With the world growing more and more individualistic it is good to see trends like co-living on the rise. We must have realized we need the connection with others to feel happy and whole. Many of us have some experience with co-living in the past, during our student years or after moving to a new city and job. And I can only speak for myself but my experience was mostly positive.
Sharing meals, taking turns in cooking and exploring new foods that way. Or, making dishes together and dealing with the compromises in seasoning and ingredients (some turned out really salty or very spicy as multiple people tried to make it ‘tastier’ without the others knowing!). These are all great lessons! We did not know it at the time but all these little interactions and late night conversations made us better and more understanding people.
Not only for the young
We regularly see articles about how big developers create co-living buildings that seem more like a long-term hotel with some shared spaces. These kind of projects are in big and expensive cities where this can be an affordable way to live within the city and is not necessarily for the benefits of living in a group. And this seems to be mainly for the younger crowd, singles or young couples without children. But, we believe co-living would benefit all age groups.

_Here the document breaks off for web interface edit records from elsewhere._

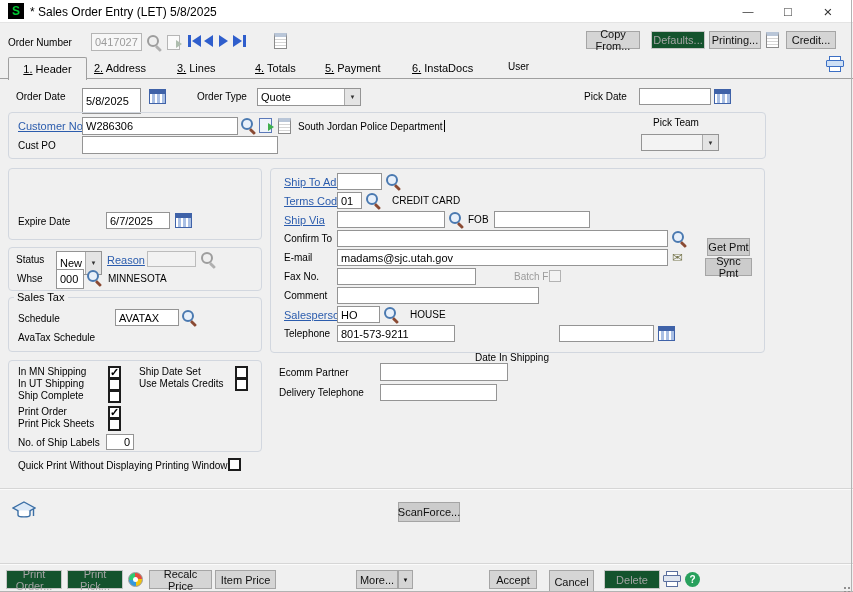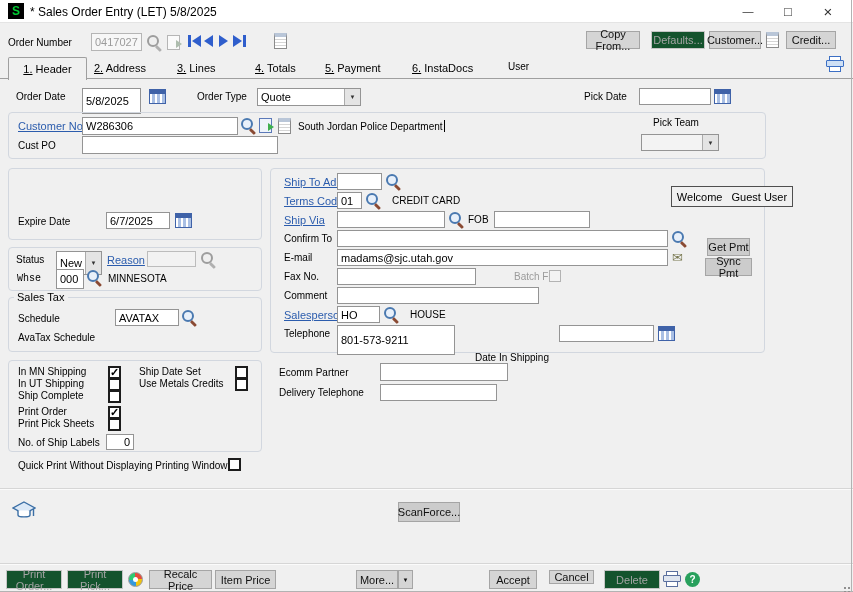--- a/index.html
+++ b/index.html
@@ -126,21 +126,21 @@
       <i class="tri-r"></i>
     </span>
   <span class="navbtn" style="left:233px;top:35px;">
       <i class="tri-r"></i>
       <i class="vbar"></i>
     </span>
   <span class="memo" style="left:274px;top:33px;"></span>
 
   <button class="btn" style="left:586px;top:31px;width:54px;height:18px;">Copy From...</button>
   <button class="btn dis" style="left:651px;top:31px;width:54px;height:18px;">Defaults...</button>
-  <button class="btn" style="left:709px;top:31px;width:52px;height:18px;">Customer...</button>
+  <button class="btn" style="left:709px;top:31px;width:52px;height:18px;">Printing...</button>
   <span class="memo" style="left:766px;top:32px;"></span>
   <button class="btn" style="left:786px;top:31px;width:50px;height:18px;">Credit...</button>
 
   <div class="tabline"></div>
   <div class="tab-active">
       <span class="mn">1. Header</span>
     </div>
   <div class="tab" style="left:94px;">
       <span class="mn">2. Address</span>
     </div>
@@ -203,21 +203,21 @@
   <div class="lbl" style="left:16px;top:254px;">Status</div>
   <div class="dd" style="left:56px;top:251px;width:46px;height:24px;">
     <span>New</span>
     <span class="dd-btn">
         <span>▼</span>
       </span>
   </div>
   <div class="link" style="left:107px;top:254px;">Reason</div>
   <input class="fld dis" style="left: 147px; top: 251px; width: 49px; height: 16px;" value="">
   <span class="mag gray" style="left:201px;top:252px;"></span>
-  <div class="lbl" style="left:17px;top:273px;font-family:Liberation Mono, monospace;">Whse</div>
+  <div class="lbl" style="left:17px;top:273px;">Whse</div>
   <input class="fld" style="left: 56px; top: 269px; width: 28px; height: 20px;" value="000">
   <span class="mag" style="left:87px;top:270px;"></span>
   <div class="lbl" style="left:108px;top:273px;">MINNESOTA</div>
 
   <div class="gbox" style="left:8px;top:297px;width:254px;height:55px;"></div>
   <div class="legend" style="left:14px;top:291px;">Sales Tax</div>
   <div class="lbl" style="left:18px;top:313px;">Schedule</div>
   <input class="fld" style="left: 115px; top: 309px; width: 64px; height: 17px;" value="AVATAX">
   <span class="mag" style="left:182px;top:310px;"></span>
   <div class="lbl" style="left:18px;top:332px;">AvaTax Schedule</div>
@@ -253,29 +253,25 @@
 
   <div class="lbl" style="left:284px;top:290px;">Comment</div>
   <input class="fld" style="left: 337px; top: 287px; width: 202px; height: 17px;" value="">
 
   <div class="link" style="left:284px;top:309px;">Salesperson</div>
   <input class="fld" style="left: 337px; top: 306px; width: 43px; height: 17px;" value="HO">
   <span class="mag" style="left:384px;top:307px;"></span>
   <div class="lbl" style="left:410px;top:309px;">HOUSE</div>
 
   <div class="lbl" style="left:284px;top:328px;">Telephone</div>
-  <input class="fld" style="left: 337px; top: 325px; width: 118px; height: 30px;" value="801-573-9211">
+  <input class="fld" style="left: 337px; top: 325px; width: 118px; height: 17px;" value="801-573-9211">
   <div class="lbl" style="left:475px;top:328px;margin-top:24px;">Date In Shipping</div>
   <input class="fld" style="left: 559px; top: 325px; width: 95px; height: 17px;" value="">
   <span class="cal" style="left:658px;top:326px;"></span>
 
-  <div class="welcome">
-    <span>Welcome</span>
-    <span>Guest User</span>
-  </div>
   <button class="btn small" style="left:707px;top:238px;width:43px;height:18px;">Get Pmt</button>
   <button class="btn small" style="left:705px;top:258px;width:47px;height:18px;">Sync Pmt</button>
 
   <div class="gbox" style="left:8px;top:360px;width:254px;height:92px;"></div>
   <div class="lbl" style="left:18px;top:366px;">In MN Shipping</div>
   <span class="cb checked" style="left:108px;top:366px;">
       <span class="tick">✓</span>
     </span>
   <div class="lbl" style="left:18px;top:378px;">In UT Shipping</div>
   <span class="cb" style="left:108px;top:378px;"></span>
@@ -314,21 +310,21 @@
 
   <div class="hr" style="top:563px;"></div>
   <button class="btn dis" style="left:6px;top:570px;width:56px;height:19px;">Print Order...</button>
   <button class="btn dis" style="left:67px;top:570px;width:56px;height:19px;">Print Pick...</button>
   <span class="wheel" style="left:128px;top:572px;"></span>
   <button class="btn" style="left:149px;top:570px;width:63px;height:19px;">Recalc Price</button>
   <button class="btn" style="left:215px;top:570px;width:61px;height:19px;">Item Price</button>
   <button class="btn" style="left:356px;top:570px;width:42px;height:19px;">More...</button>
   <button class="btn" style="left:398px;top:570px;width:15px;height:19px;font-size:6px;">▼</button>
   <button class="btn" style="left:489px;top:570px;width:48px;height:19px;">Accept</button>
-  <button class="btn" style="left:549px;top:570px;width:45px;height:14px;">Cancel</button>
+  <button class="btn" style="left:549px;top:570px;width:45px;height:23px;">Cancel</button>
   <button class="btn dis" style="left:604px;top:570px;width:56px;height:19px;">Delete</button>
   <span class="bluprint grayish" style="left:663px;top:571px;">
       <i class="p1"></i>
       <i class="p2"></i>
       <i class="p3"></i>
     </span>
   <span class="help" style="left:685px;top:572px;">?</span>
 
   <div class="edge-r"></div>
   <div class="edge-b"></div>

It is like going back to the village, remember the one we all needed to grow up? Living in a group can be tricky though. There is a need for clear rules and expectations for all the different personalities to work together smoothly. Some groups in The Netherlands have existed for quite a while and have elaborate systems in place for disputes and managing expectations. This way of living has been popular there since the 80’s and includes mixed groups, student groups, single parent groups, artist groups, senior groups and student groups. There is an established system with not-for-profit organizations advocating and regulating groups.
Would this be possible in Canada? Well, there are already several projects running! Take a look at cohousing.ca for more info. Or subscribe to our mailinglist to be one of the first to match and connect to groups worldwide.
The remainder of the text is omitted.